Queensland's Robbie McEwen (Silence-Lotto) is another supporter of the event's new status and is looking forward to the new dynamic that will result. The former Tour de France green jersey has won more Tour Down Under stages than any other rider, with 12 stage wins over the event's nine-year history, and is enthusiastic about this year's race.
"I think it will certainly change the intensity of the race, way the race is ridden and the tactics because there's ProTour points on offer which teams and individual riders would like to have," said McEwen. "None of these teams want to come all the way to Australia and embarrass themselves by missing the break, not having anyone up in the overall, not being anywhere close in the stages, everyone's going to try hard.
"There's going to be a bit of pressure from sponsors, team mangers and also themselves, they want to perform, they've come all this way and it's their first ProTour race so it will bring something extra with it," he added.
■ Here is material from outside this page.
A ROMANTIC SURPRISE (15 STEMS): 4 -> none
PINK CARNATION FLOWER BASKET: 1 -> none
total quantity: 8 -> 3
The race, which is celebrating its 10th Anniversary in 2008, has come under scrutiny for not attracting the likes of big named European riders like Tom Boonen and Paolo Bettini but McEwen dismissed the criticism saying the lineup its attracted is more conducive to closer racing.
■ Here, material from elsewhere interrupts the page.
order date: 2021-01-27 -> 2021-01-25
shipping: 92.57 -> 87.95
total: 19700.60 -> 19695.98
"I've heard a few times that 'Oh yeah okay, it's a ProTour race but a lot of the best blokes aren't here'," he said. "But what you've got to realize is that, okay, there's a few big names that aren't here, but they wouldn't race in January, if you force them to come here they're still not going to race.
"What you've got here is motivated guys who have trained to be good in January and you get a much more exciting race and a more worthy winner," he added. "I tell you what; nobody in a ProTour team is a mug of a bike rider."
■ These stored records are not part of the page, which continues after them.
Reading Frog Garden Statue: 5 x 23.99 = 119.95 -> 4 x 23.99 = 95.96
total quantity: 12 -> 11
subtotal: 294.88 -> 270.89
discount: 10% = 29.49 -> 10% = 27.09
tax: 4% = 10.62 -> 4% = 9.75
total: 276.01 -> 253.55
Turtur supported McEwen's sentiment, saying that while he would have liked a few of the bigger European names that he's pleased with the lineup. The race's director said the late announcement of the event's inclusion, which came after the UCI's annual general meeting at the World Championships, meant fewer teams were able to send their top riders to the event as their programs for the season had already been finalised.
"This is a transition both for us and the UCI," said Turtur. "This is a decision for the future, we have a four year licence and in the next three years we will see what develops. I've never been disappointed with the quality of the riders nor the race that we have staged in the last nine years and I would say looking on paper this race will be no different.
"No matter where you have a race in the world, if you do an analysis of the Tour de France, Giro d'Italia or Tour of Spain, do a ranking analysis of the top 100 and you might be surprised because they're not all there," he added. "You can't be; it's impossible."
The ability for Australia to ever host a ProTour round had been deemed impossible at one point, yet this Sunday the first ProTour series leader will receive the series' white leaders' jersey in the heart of Adelaide, South Australia. With that impossibility now a reality, it's anyone's guess what names Turtur and the dedicated team at the Tour Down Under will manage to attract over the coming years.